Thursday: Hili dialogue

September 21, 2023 • 6:45 am

Welcome to Thursday, September 21, 2023, and National Pecan Cookie Day (I had pecan halva). Tomorrow is my last full day in NZ, as I have to head to the airport tomorrow for a 12-hour flight from Tel Aviv to Chicago that departs shortly after midnight. (Oy!) Posting may be light, though I have a long post to write about my visit to the Israel Museum, a fascinating and must-see part of any trip to Jerusalem.

It’s also Miniature Golf Day, National Chai Day (cultural appropriation), World Alzheimer’s Day, Free Queso Day at Moe’s Southwest Grill, World Gratitude Day, International Day of Peace, and, in Russia, Victory over the Golden Horde in the Battle of Kulikovo.

Readers are welcome to mark notable events, births, or deaths on this by consulting the September 21 Wikipedia page.

Da Nooz:

*The NYT has two pieces of news about immigrants. First, Biden and the Democrats have decided to allow nearly half a million Venezuelan immigrants to live and work legally in the U.S.  This is supposed to be temporary, but do you buy that?

The Biden administration said late Wednesday that it would allow hundreds of thousands of Venezuelans already in the United States to live and work legally in the country for 18 months.

The decision followed intense advocacy by top New York Democrats, including Gov. Kathy Hochul, Mayor Eric Adams and party leaders in Congress. It will affect about 472,000 Venezuelans who arrived in the country before July 31, temporarily protecting them from removal and waiving a monthslong waiting period for them to seek employment authorization.

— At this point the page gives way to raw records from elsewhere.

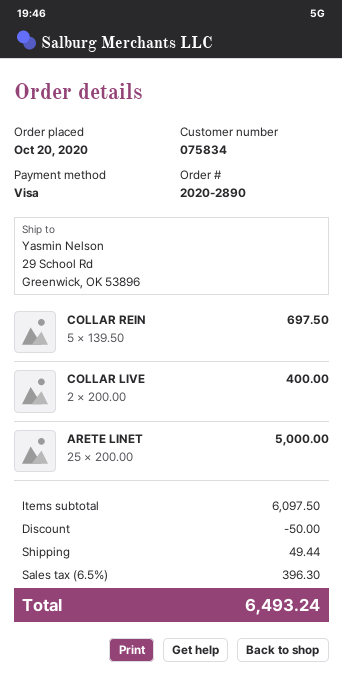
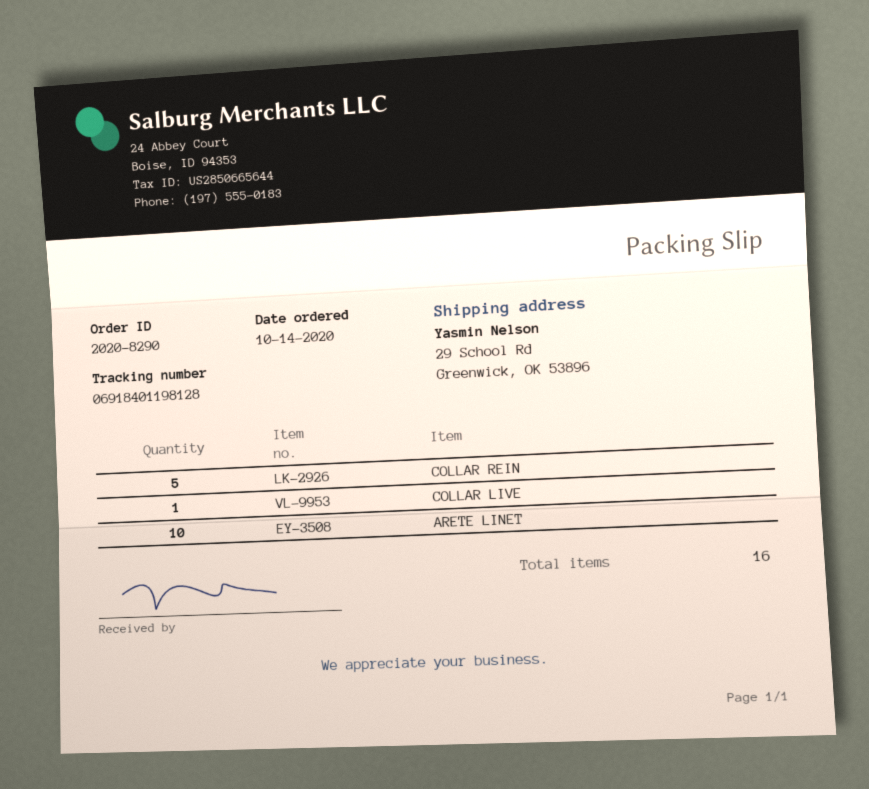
order number: 2020-2890 -> 2020-8290
order date: 2020-10-20 -> 2020-10-14
COLLAR LIVE: 2 -> 1
ARETE LINET: 25 -> 10

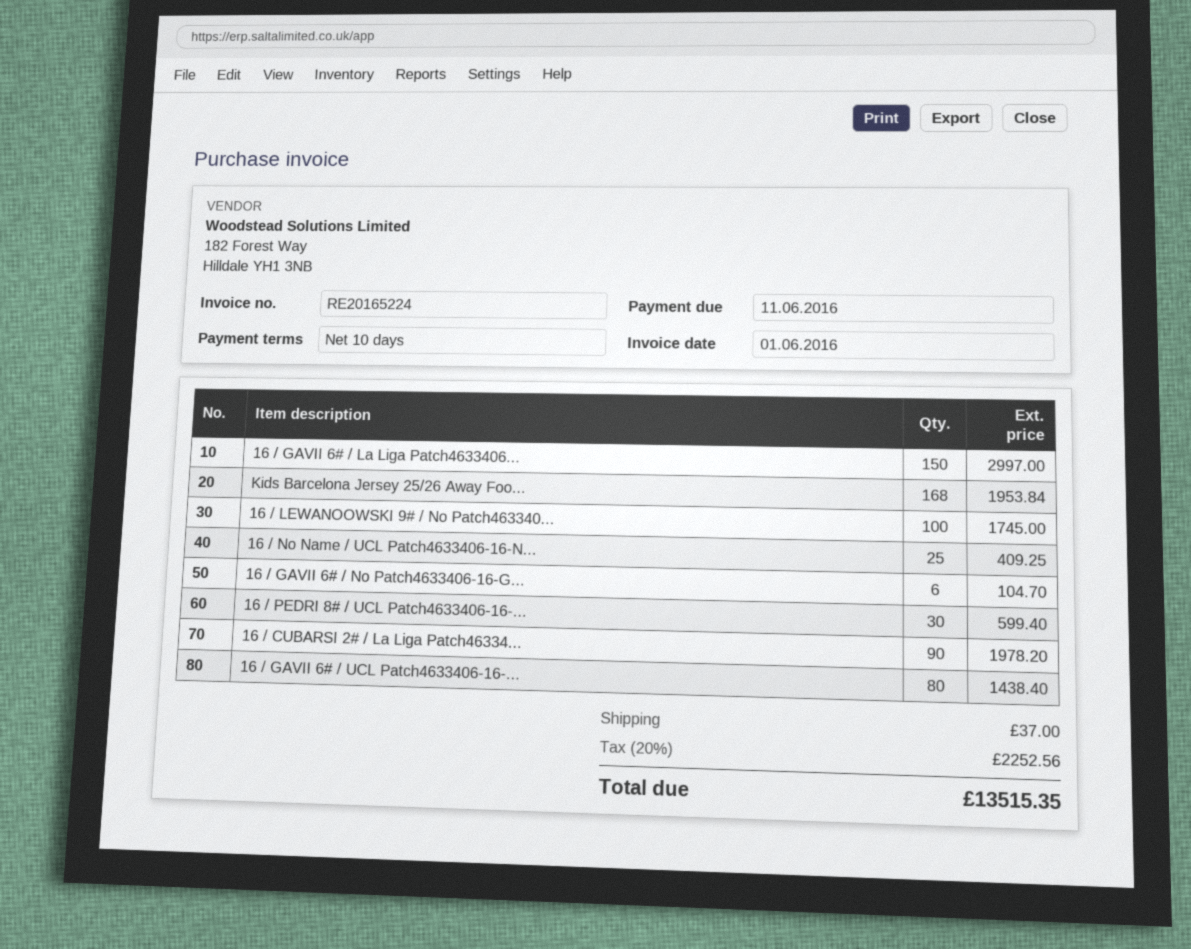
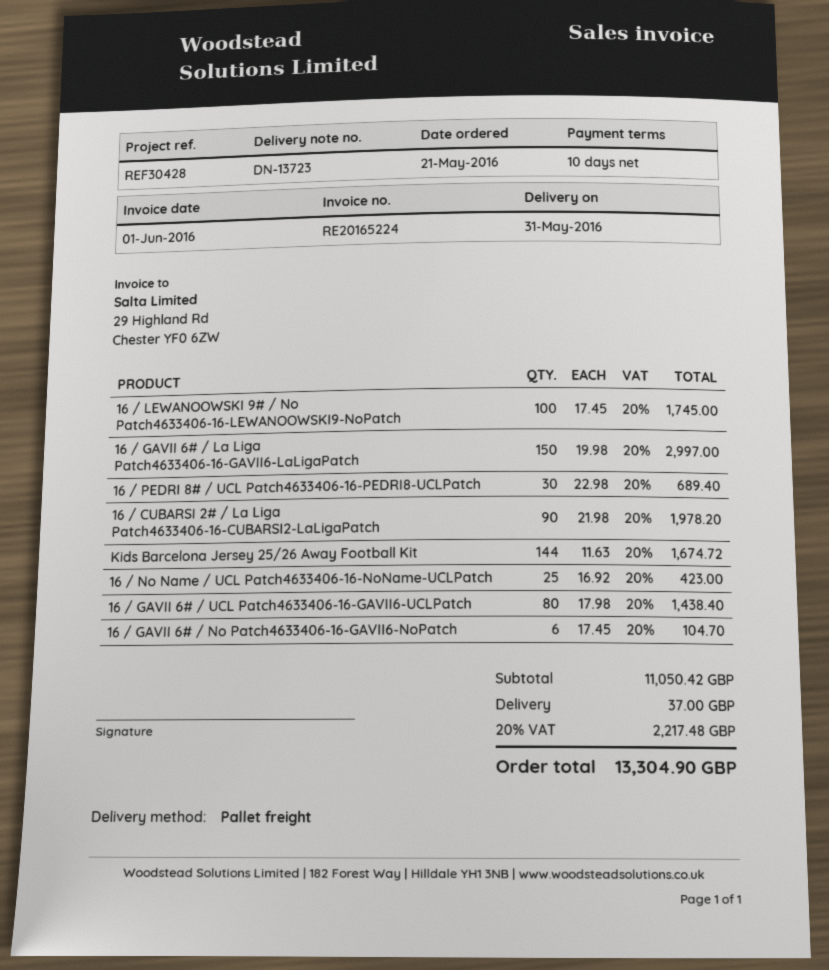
Kids Barcelona Jersey 25/26 Away Foo...: 168 for 1953.84 -> 144 for 1674.72
16 / No Name / UCL Patch4633406-16-N...: 25 for 409.25 -> 25 for 423.00
16 / PEDRI 8# / UCL Patch4633406-16-...: 30 for 599.40 -> 30 for 689.40
tax: 20% = 2252.56 -> 20% = 2217.48
total: 13515.35 -> 13304.90

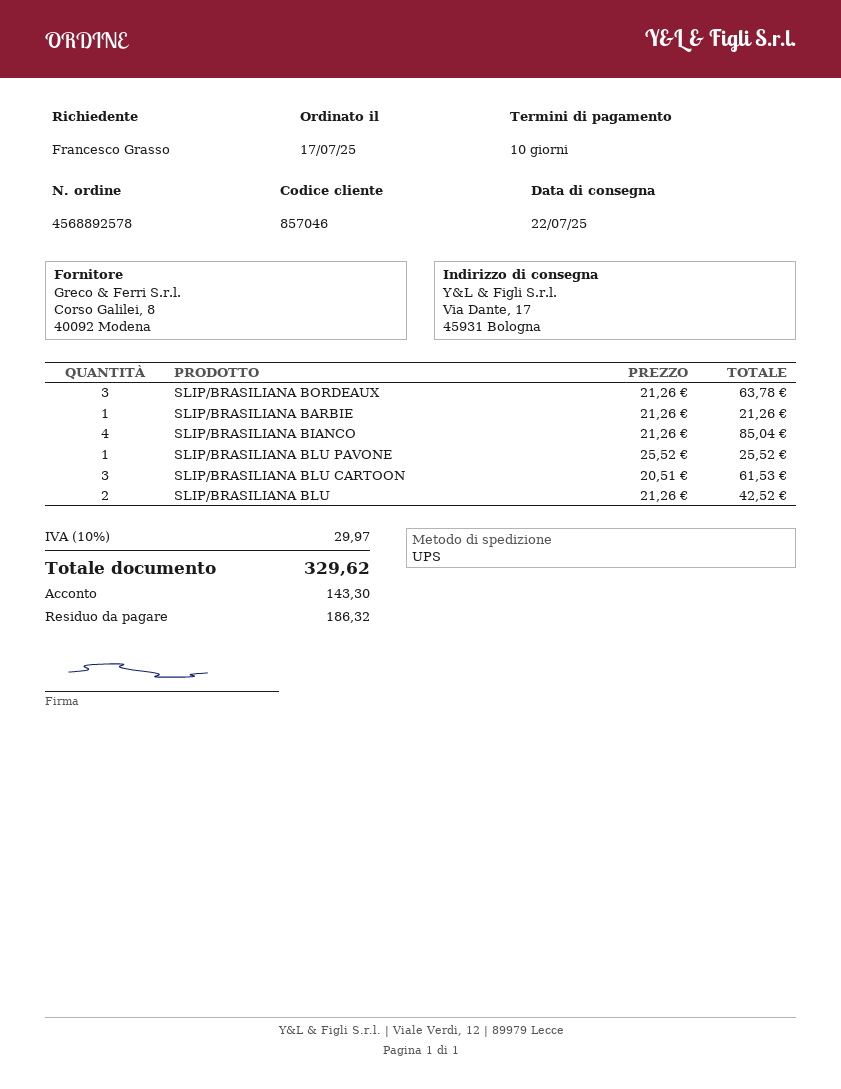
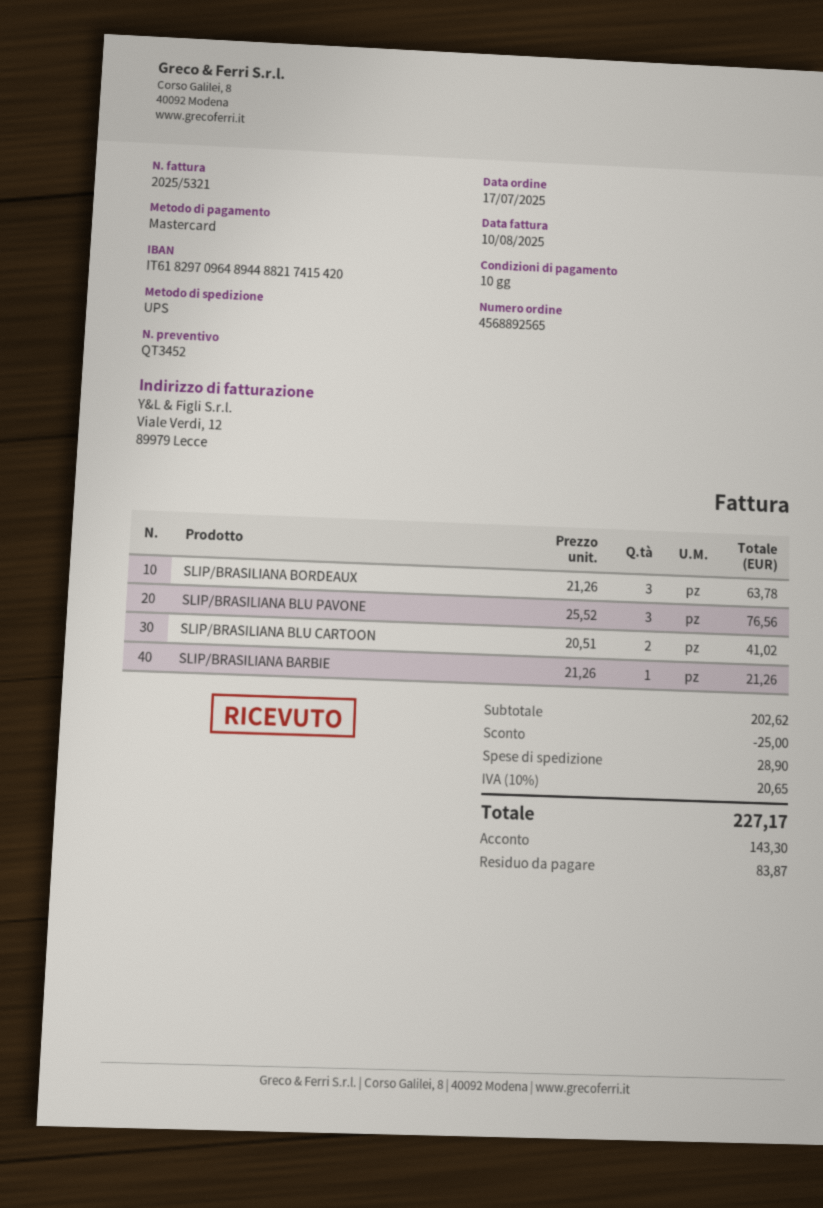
order number: 4568892578 -> 4568892565
SLIP/BRASILIANA BIANCO: 4 x 21.26 = 85.04 -> none
SLIP/BRASILIANA BLU PAVONE: 1 x 25.52 = 25.52 -> 3 x 25.52 = 76.56
SLIP/BRASILIANA BLU CARTOON: 3 x 20.51 = 61.53 -> 2 x 20.51 = 41.02
SLIP/BRASILIANA BLU: 2 x 21.26 = 42.52 -> none
discount: none -> 25.00
shipping: none -> 28.90
tax: 10% = 29.97 -> 10% = 20.65
total: 329.62 -> 227.17
balance: 186.32 -> 83.87

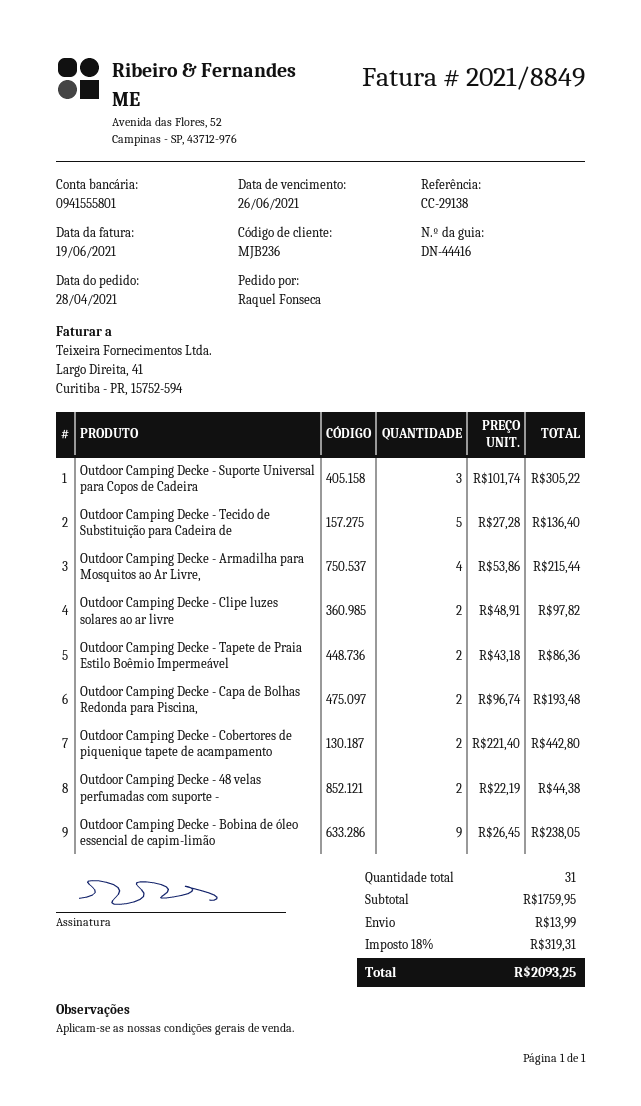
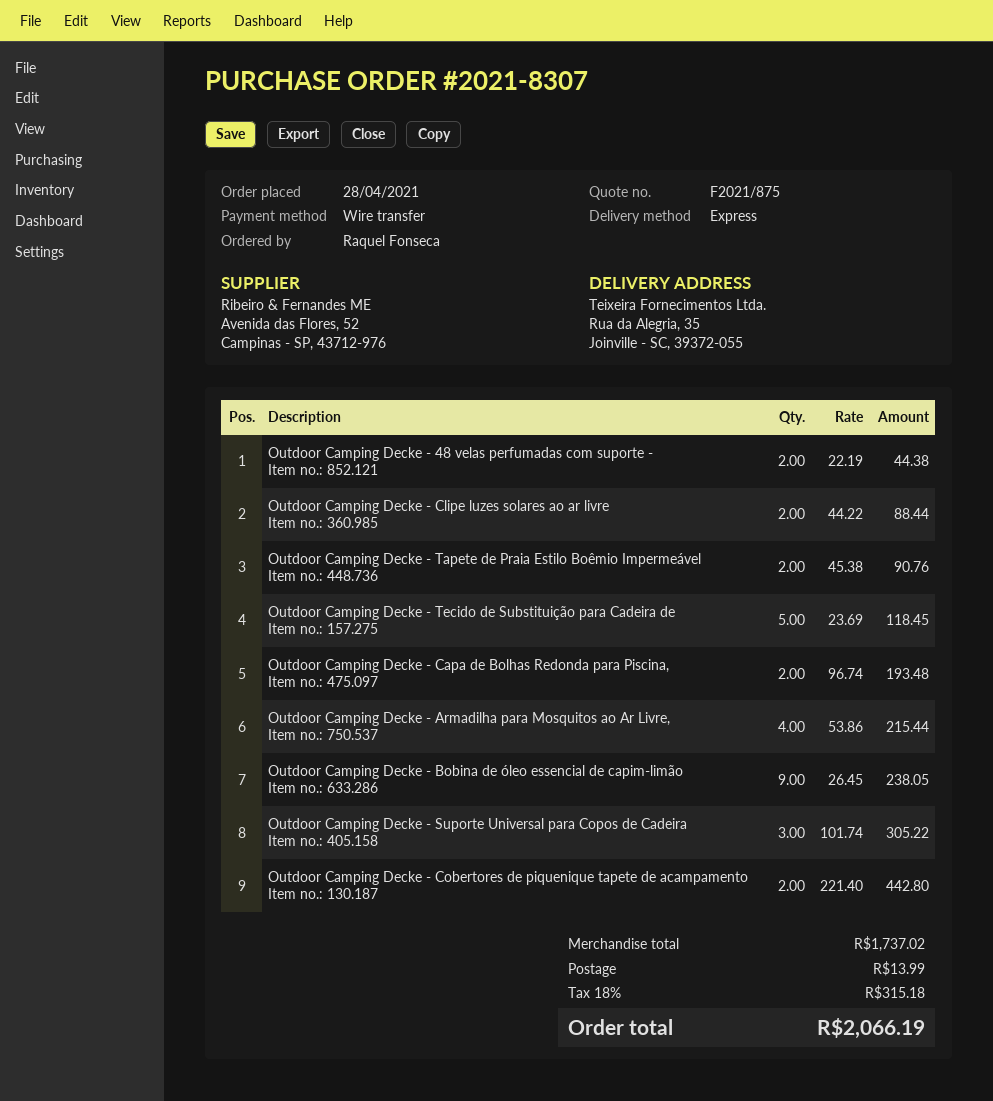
Outdoor Camping Decke - Tecido de Substituição para Cadeira de: 5 x 27.28 = 136.40 -> 5 x 23.69 = 118.45
Outdoor Camping Decke - Clipe luzes solares ao ar livre: 2 x 48.91 = 97.82 -> 2 x 44.22 = 88.44
Outdoor Camping Decke - Tapete de Praia Estilo Boêmio Impermeável: 2 x 43.18 = 86.36 -> 2 x 45.38 = 90.76
subtotal: 1759.95 -> 1737.02
tax: 18% = 319.31 -> 18% = 315.18
total: 2093.25 -> 2066.19

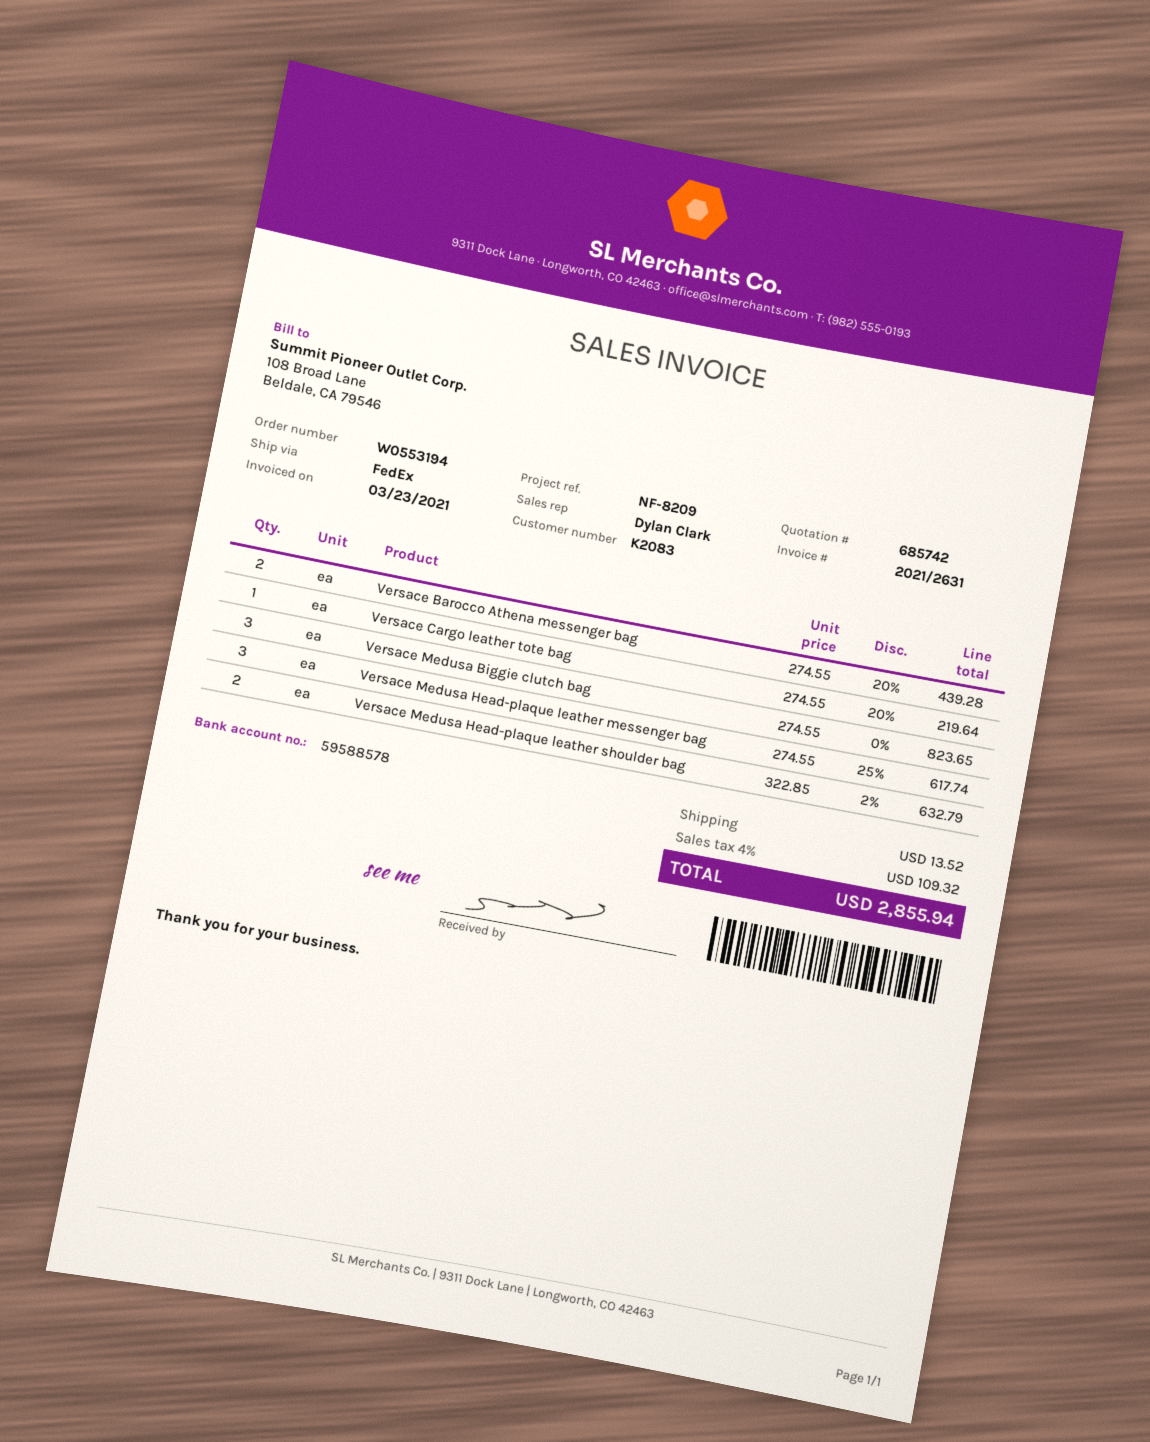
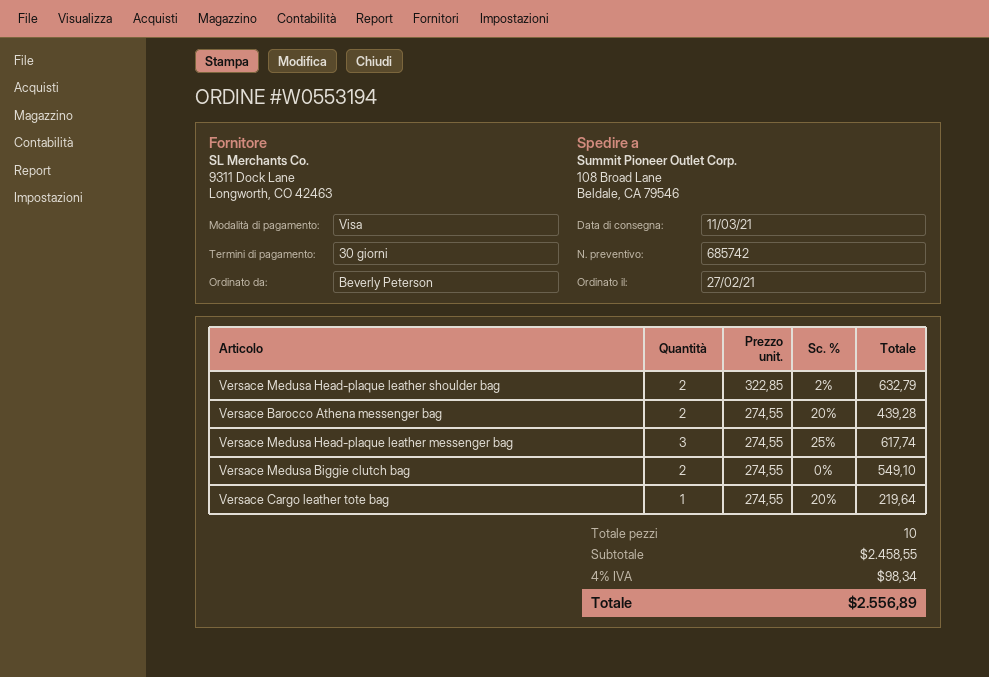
Versace Medusa Biggie clutch bag: 3 x 274.55 = 823.65 -> 2 x 274.55 = 549.10
shipping: 13.52 -> none
tax: 4% = 109.32 -> 4% = 98.34
total: 2855.94 -> 2556.89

In an unusual break with a president of their party, the New York Democrats had argued that the city’s social safety net would tear under the weight of more than 110,000 recently arrived migrants unless they were allowed to work and support themselves more quickly.

Alejandro Mayorkas, the homeland security secretary, said that he made the decision because conditions in Venezuela “prevent their safe return” but stressed that immigrants who had entered the country since August were not protected and would be “removed when they are found to not have a legal basis to stay.”

As I said, I don’t buy that last sentence. And I’m worried that this kind of action will only help Trump in the next election. Congress really needs a humane but firm reform of our immigration laws, but they’re too cowardly (especially the Democrats) to do this.

*Second, in a move to stem the tide of immigrants entering through Mexico, the Biden administration wants to “move the border south” by putting processing centers in countries further south.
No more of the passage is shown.